Syrians in "leadership positions" who may be responsible for war crimes have been identified, along with units accused of perpetrating them, UN investigators say.
Both government forces and armed rebels are committing war crimes, including killings and torture, spreading terror among civilians in a nearly two-year-old conflict, they said on Monday.
The investigators' latest report, covering the six months to mid-January, was based on 445 interviews conducted abroad with victims and witnesses, as they have not been allowed into Syria.
The independent team, led by Brazilian Paulo Pinheiro, called on the UN Security Council to "act urgently to ensure accountability" for grave violations, possibly by referring the violators to the International Criminal Court (ICC) for prosecution.
"The international community, and the UN Security Council, must take the decision to refer this to justice," Carla del Ponte, a former UN prosecutor and a member of the commission, said.
"We suggest the International Criminal Court."
War crimes on both sides
The list of suspects, building on lists drawn up in the past year, will remain a secret; it will be entrusted to Navi Pillay, the UN high commissioner for human rights.

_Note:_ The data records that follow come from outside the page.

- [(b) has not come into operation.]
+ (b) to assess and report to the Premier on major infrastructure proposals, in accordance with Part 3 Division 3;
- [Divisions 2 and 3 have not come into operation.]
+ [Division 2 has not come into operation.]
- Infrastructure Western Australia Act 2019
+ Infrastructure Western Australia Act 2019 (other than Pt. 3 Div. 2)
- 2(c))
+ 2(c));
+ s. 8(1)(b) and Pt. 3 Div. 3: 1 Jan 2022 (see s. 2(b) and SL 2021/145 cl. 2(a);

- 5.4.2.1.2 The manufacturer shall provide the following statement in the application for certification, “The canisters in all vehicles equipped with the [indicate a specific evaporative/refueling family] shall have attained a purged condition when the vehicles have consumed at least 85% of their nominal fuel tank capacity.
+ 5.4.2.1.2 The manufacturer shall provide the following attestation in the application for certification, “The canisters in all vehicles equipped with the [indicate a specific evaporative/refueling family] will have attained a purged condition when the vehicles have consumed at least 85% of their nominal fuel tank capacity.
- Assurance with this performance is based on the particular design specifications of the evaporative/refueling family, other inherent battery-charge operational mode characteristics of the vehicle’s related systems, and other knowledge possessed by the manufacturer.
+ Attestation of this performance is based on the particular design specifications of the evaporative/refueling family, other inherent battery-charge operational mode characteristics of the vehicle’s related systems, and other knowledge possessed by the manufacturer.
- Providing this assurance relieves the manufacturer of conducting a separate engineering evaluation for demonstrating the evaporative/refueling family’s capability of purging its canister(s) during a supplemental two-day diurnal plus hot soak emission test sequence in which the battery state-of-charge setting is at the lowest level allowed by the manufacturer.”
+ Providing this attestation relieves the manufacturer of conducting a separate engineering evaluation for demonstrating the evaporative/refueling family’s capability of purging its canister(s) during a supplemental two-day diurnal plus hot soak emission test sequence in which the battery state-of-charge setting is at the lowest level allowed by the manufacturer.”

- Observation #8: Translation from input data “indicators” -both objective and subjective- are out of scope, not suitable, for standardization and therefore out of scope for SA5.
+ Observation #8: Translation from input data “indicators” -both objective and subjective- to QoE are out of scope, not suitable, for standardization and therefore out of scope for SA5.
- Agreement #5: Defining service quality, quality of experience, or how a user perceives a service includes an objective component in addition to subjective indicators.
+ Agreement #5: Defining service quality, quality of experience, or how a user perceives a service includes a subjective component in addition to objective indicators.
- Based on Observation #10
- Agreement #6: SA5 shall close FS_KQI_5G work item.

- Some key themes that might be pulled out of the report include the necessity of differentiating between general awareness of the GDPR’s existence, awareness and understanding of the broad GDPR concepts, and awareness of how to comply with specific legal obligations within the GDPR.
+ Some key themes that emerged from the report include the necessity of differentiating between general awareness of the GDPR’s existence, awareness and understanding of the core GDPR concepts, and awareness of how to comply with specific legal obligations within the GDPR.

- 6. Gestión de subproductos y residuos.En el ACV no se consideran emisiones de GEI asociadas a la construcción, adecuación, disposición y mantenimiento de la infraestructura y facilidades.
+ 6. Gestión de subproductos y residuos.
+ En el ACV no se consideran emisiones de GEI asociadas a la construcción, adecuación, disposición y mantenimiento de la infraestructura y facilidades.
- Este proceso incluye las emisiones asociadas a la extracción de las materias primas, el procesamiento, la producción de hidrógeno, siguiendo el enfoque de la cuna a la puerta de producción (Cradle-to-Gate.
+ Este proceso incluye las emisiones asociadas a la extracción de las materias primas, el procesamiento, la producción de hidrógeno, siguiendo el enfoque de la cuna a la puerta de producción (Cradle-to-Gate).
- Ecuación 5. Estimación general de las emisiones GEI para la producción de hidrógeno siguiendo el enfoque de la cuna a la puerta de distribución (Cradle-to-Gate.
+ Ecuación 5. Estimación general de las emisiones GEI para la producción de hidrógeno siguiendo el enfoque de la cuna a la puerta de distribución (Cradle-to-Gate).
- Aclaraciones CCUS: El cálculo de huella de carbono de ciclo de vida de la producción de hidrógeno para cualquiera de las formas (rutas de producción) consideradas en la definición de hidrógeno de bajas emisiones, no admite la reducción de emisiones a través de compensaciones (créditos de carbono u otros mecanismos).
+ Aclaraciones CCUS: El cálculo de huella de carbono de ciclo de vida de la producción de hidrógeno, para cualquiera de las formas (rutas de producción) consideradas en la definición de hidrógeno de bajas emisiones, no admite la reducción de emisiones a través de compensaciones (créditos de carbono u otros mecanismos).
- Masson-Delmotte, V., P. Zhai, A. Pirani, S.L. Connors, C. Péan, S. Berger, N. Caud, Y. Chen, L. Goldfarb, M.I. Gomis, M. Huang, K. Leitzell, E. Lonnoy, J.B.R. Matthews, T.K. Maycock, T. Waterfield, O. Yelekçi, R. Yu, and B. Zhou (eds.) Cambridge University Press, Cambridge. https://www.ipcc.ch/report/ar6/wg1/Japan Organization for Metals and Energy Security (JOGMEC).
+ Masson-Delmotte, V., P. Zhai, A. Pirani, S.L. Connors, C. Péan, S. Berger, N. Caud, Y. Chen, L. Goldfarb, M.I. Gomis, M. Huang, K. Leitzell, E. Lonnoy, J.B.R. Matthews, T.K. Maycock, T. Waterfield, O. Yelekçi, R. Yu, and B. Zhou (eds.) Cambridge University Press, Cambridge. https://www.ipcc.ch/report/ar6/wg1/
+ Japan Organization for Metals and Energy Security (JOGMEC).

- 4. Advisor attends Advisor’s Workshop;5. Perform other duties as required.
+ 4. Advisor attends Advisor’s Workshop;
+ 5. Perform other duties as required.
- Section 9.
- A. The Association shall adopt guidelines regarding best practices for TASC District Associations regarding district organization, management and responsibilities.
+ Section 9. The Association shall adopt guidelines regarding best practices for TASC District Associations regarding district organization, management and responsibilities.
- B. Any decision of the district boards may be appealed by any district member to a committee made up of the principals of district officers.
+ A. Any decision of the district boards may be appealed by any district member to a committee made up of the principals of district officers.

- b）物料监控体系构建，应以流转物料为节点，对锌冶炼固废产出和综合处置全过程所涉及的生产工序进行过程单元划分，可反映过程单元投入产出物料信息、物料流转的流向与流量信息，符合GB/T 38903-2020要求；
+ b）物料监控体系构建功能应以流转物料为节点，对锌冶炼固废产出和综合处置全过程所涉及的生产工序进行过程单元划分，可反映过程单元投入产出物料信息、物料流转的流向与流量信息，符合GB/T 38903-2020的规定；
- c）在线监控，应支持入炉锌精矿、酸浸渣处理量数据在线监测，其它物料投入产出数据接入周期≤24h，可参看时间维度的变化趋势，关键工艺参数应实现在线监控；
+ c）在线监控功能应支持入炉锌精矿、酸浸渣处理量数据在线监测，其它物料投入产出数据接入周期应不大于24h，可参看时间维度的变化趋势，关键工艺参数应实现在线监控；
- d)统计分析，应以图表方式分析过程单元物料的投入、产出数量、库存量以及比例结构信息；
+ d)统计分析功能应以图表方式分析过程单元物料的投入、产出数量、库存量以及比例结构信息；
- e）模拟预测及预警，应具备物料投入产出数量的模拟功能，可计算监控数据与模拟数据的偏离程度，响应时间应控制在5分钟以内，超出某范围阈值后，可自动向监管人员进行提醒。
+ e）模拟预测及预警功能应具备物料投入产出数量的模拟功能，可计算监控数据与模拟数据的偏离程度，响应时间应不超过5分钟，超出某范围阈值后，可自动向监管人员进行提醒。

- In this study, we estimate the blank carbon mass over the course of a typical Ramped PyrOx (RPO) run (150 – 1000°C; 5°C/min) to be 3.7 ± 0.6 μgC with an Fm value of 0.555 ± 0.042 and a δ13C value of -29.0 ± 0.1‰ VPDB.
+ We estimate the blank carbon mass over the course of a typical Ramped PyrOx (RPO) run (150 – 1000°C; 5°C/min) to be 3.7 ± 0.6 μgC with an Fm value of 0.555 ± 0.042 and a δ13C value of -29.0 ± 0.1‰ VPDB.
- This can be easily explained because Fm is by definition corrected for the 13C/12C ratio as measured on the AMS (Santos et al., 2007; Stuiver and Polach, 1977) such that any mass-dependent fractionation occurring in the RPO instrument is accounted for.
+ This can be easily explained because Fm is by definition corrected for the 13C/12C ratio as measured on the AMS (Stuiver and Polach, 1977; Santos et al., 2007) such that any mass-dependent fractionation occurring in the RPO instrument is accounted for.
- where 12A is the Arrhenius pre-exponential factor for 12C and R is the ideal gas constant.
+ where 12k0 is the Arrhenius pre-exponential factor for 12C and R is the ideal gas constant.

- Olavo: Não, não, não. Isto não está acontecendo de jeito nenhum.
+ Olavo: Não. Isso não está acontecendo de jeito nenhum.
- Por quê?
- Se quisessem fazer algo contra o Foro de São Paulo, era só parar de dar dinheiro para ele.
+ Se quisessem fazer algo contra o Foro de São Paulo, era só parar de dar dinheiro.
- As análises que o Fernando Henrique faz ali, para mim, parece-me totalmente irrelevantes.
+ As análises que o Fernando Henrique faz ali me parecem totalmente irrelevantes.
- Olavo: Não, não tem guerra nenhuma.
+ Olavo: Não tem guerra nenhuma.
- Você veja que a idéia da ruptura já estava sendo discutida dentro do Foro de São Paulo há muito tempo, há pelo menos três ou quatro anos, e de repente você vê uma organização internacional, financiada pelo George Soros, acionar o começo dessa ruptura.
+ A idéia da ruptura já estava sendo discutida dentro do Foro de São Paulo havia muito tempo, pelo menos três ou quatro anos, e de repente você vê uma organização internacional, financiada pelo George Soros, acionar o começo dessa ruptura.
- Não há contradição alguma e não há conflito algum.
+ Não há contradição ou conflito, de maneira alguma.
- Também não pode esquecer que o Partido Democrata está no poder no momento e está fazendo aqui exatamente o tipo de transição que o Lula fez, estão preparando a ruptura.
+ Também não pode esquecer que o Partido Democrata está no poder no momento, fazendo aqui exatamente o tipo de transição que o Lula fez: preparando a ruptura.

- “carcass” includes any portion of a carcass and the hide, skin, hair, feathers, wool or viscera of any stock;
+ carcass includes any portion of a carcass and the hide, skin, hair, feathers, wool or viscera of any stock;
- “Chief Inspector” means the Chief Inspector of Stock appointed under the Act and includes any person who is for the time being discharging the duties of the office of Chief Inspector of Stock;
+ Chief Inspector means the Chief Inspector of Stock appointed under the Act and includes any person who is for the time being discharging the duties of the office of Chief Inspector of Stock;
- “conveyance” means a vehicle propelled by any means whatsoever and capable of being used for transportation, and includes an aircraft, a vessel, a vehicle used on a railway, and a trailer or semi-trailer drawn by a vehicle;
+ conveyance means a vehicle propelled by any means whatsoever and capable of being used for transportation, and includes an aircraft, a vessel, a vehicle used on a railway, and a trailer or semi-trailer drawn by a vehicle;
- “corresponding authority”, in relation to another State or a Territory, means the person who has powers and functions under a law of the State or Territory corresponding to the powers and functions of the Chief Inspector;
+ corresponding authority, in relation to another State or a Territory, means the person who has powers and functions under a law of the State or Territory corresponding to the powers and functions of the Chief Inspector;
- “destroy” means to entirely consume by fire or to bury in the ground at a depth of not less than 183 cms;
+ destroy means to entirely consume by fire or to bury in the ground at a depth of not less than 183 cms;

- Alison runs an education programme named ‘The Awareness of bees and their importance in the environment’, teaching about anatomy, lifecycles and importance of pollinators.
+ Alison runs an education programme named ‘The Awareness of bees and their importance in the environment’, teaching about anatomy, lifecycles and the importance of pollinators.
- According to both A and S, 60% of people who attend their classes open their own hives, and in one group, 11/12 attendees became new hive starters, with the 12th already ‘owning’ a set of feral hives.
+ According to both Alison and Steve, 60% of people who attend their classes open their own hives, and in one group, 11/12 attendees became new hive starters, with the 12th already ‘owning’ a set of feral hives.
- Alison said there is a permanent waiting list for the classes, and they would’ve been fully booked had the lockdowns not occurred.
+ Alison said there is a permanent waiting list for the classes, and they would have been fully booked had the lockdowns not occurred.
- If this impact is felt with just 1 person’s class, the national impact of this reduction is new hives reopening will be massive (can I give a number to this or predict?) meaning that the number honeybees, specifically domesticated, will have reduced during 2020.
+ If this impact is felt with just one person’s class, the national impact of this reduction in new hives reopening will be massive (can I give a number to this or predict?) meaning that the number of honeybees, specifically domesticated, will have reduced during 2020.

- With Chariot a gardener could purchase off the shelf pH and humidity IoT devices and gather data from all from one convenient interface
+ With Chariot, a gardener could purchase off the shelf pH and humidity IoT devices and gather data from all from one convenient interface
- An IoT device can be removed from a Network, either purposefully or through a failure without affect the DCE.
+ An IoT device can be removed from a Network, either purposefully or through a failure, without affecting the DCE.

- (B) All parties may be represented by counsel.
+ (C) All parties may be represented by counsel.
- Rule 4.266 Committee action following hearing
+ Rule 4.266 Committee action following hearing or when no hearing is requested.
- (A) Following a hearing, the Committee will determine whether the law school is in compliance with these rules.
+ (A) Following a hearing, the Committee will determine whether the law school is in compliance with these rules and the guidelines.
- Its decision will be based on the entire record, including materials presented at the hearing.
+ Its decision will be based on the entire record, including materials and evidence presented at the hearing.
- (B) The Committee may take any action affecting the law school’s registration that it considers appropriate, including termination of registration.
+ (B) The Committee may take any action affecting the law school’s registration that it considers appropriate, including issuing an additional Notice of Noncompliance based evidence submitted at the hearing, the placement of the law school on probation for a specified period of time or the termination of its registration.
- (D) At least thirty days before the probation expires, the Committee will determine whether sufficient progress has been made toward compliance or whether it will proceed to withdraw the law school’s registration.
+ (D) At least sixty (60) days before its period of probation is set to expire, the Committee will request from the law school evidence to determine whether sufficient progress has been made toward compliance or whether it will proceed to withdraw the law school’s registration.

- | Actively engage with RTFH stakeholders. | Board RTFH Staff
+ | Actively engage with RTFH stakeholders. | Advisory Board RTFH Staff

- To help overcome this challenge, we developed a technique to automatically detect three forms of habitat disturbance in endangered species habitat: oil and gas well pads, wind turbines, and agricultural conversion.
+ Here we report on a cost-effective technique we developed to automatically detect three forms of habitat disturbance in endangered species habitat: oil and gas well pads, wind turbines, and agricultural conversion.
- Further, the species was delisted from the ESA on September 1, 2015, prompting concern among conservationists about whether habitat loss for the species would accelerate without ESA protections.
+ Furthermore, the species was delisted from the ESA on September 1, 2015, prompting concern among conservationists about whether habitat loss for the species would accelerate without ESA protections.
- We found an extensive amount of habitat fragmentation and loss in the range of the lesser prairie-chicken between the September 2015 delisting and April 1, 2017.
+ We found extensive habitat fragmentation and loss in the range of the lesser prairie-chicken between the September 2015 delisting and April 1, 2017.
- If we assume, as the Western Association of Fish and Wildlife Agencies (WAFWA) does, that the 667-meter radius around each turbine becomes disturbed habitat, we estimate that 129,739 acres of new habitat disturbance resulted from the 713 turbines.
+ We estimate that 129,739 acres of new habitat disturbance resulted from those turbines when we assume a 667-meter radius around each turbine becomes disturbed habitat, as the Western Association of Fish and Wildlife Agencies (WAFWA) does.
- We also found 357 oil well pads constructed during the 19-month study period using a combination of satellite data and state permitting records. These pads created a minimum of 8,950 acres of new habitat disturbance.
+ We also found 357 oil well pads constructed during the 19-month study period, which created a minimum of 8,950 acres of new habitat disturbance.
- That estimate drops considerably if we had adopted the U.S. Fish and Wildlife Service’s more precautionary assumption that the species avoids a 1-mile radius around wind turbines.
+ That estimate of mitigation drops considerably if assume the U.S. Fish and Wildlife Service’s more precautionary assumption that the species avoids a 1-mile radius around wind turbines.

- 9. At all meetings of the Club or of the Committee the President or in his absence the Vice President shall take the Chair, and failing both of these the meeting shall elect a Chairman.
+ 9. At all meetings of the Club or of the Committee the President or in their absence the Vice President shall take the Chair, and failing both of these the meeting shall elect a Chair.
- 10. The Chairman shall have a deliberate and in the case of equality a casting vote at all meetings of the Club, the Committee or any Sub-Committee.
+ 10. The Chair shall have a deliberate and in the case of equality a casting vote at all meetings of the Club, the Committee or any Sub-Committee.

Pillay, a former judge at the ICC, said on Saturday that Syrian president Bashar al-Assad should be probed for war crimes and called for immediate action by the international community, including possible military intervention.
"The evidence collected sits in the safe in the office of the high commissioner against the day it might be referred to a court and evidence would be examined by a prosecutor," a European diplomat said.
The death toll in Syria is by some estimates approaching 70,000 people, Pillay told the Security Council last week in a fresh appeal for it to refer Syria to the ICC.
Government forces have carried out shelling and aerial bombardment across Syria including Aleppo, Damascus, Deraa, Homs and Idlib, the independent UN investigators said, citing corroborating evidence gathered from satellite images.
"In some incidents, such as in the assault on Harak, indiscriminate shelling was followed by ground operations during which government forces perpetrated mass killing," it said, referring to a town in the southern province of Deraa where residents told them that 500 civilians were killed in August.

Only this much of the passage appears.